— Task details —
Look below for the line holding "discount: 772.14 -> 894.58" and the line holding "total: 7783.14 -> 9073.41". Transcribe exactly those lines and all lines between them, nothing more.

++++ Entries provided

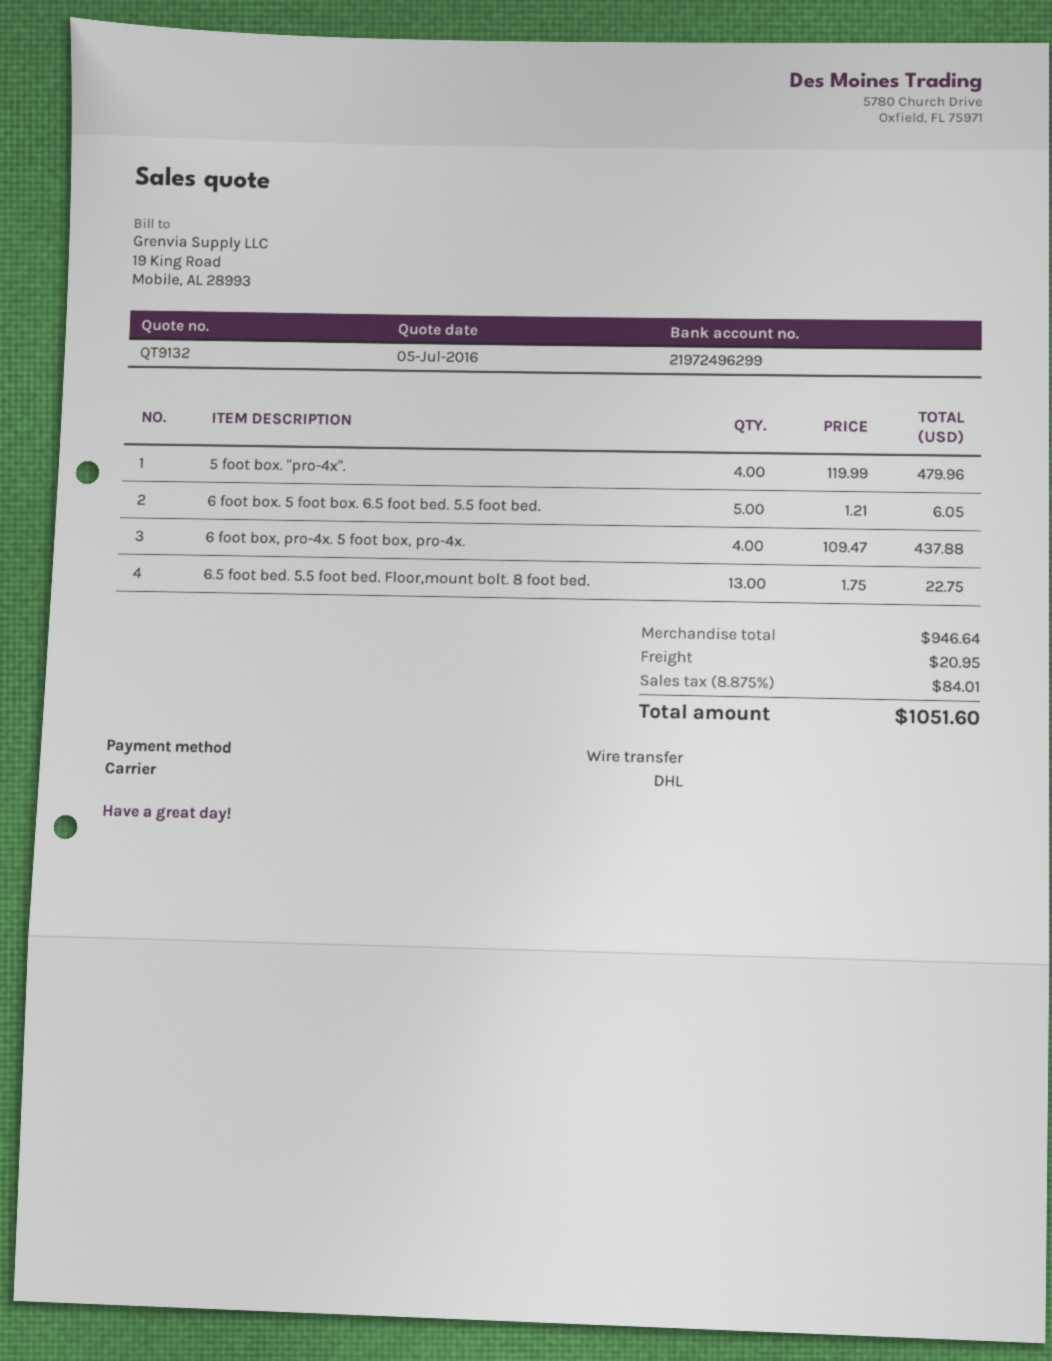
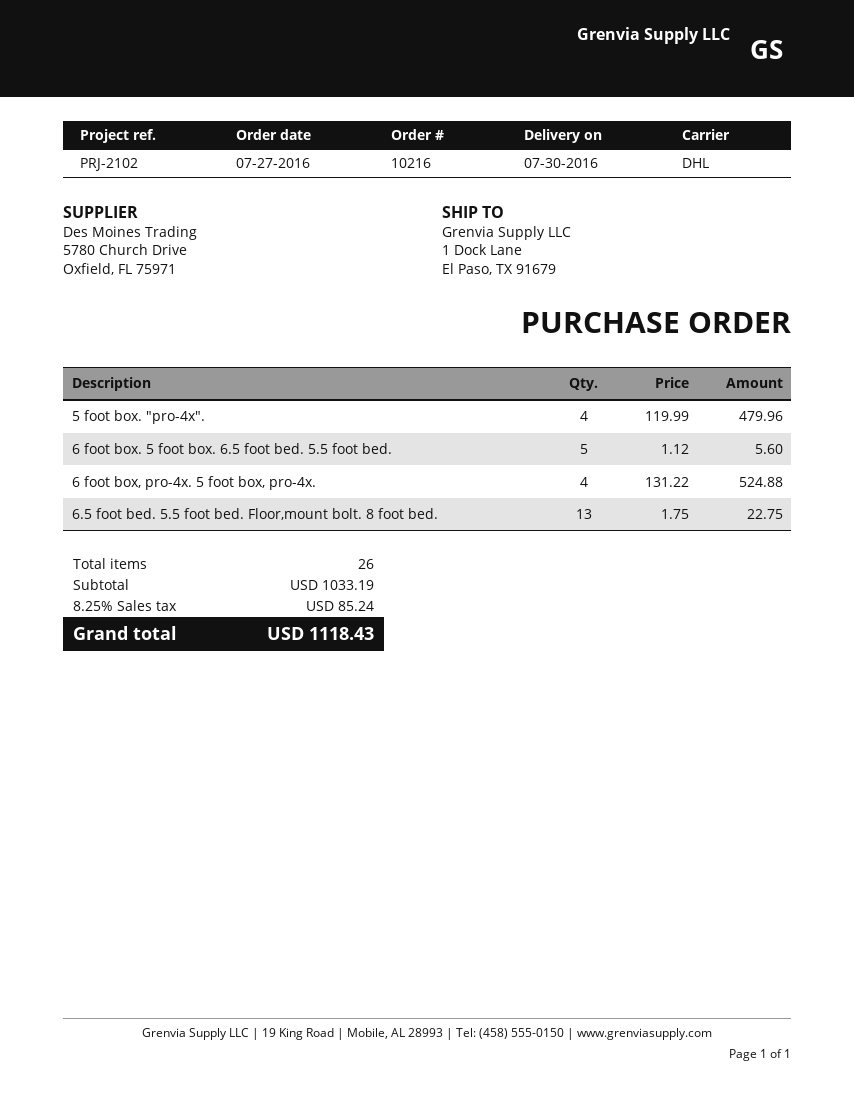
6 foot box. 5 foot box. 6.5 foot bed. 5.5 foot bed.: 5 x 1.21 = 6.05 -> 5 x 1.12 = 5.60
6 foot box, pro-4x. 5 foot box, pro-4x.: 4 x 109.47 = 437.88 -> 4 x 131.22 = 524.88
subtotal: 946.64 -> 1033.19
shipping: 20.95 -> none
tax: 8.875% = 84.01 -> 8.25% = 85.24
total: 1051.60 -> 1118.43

++++++++
++++ Entries provided

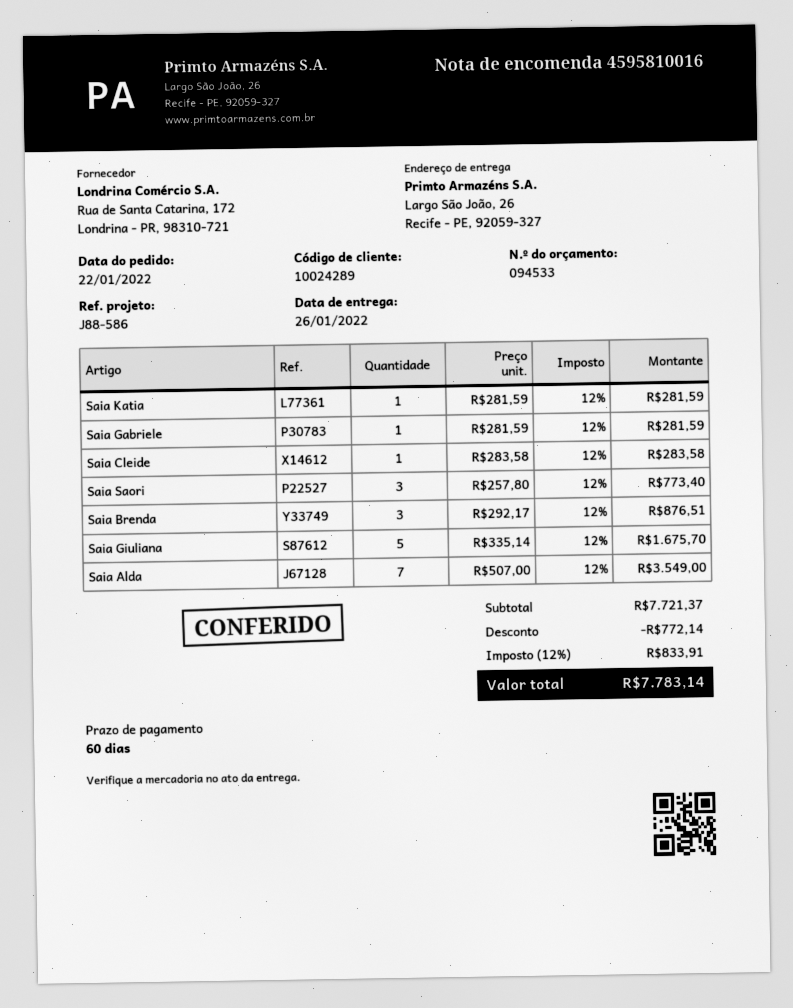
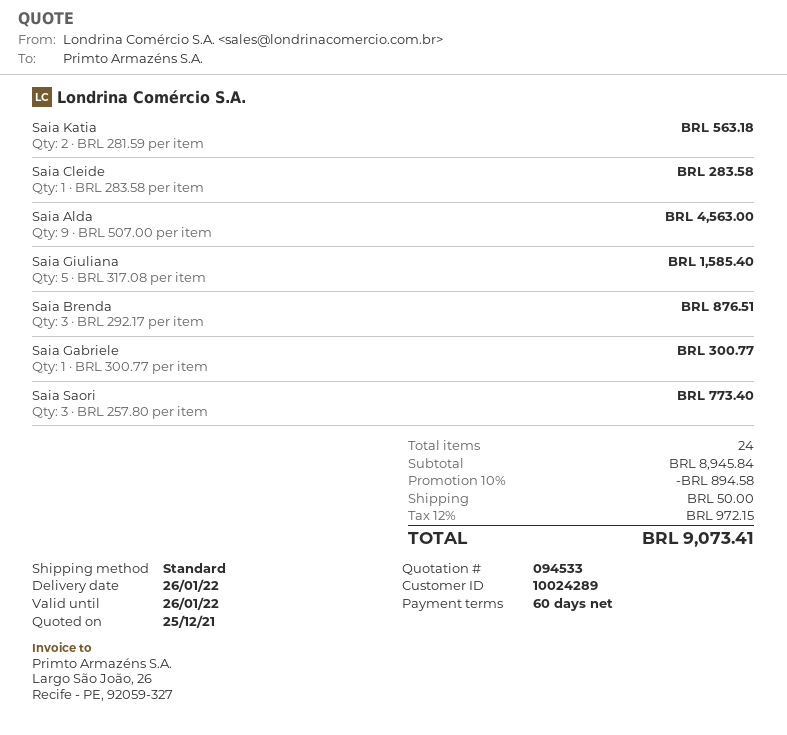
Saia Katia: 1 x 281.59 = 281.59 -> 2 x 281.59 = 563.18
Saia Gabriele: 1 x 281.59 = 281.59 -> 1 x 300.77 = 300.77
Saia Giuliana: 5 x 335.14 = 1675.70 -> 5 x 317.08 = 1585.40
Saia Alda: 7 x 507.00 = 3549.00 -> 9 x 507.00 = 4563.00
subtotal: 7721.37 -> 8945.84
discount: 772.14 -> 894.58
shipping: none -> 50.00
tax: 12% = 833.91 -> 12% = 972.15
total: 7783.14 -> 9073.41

++++++++

— Answer for the task —
discount: 772.14 -> 894.58
shipping: none -> 50.00
tax: 12% = 833.91 -> 12% = 972.15
total: 7783.14 -> 9073.41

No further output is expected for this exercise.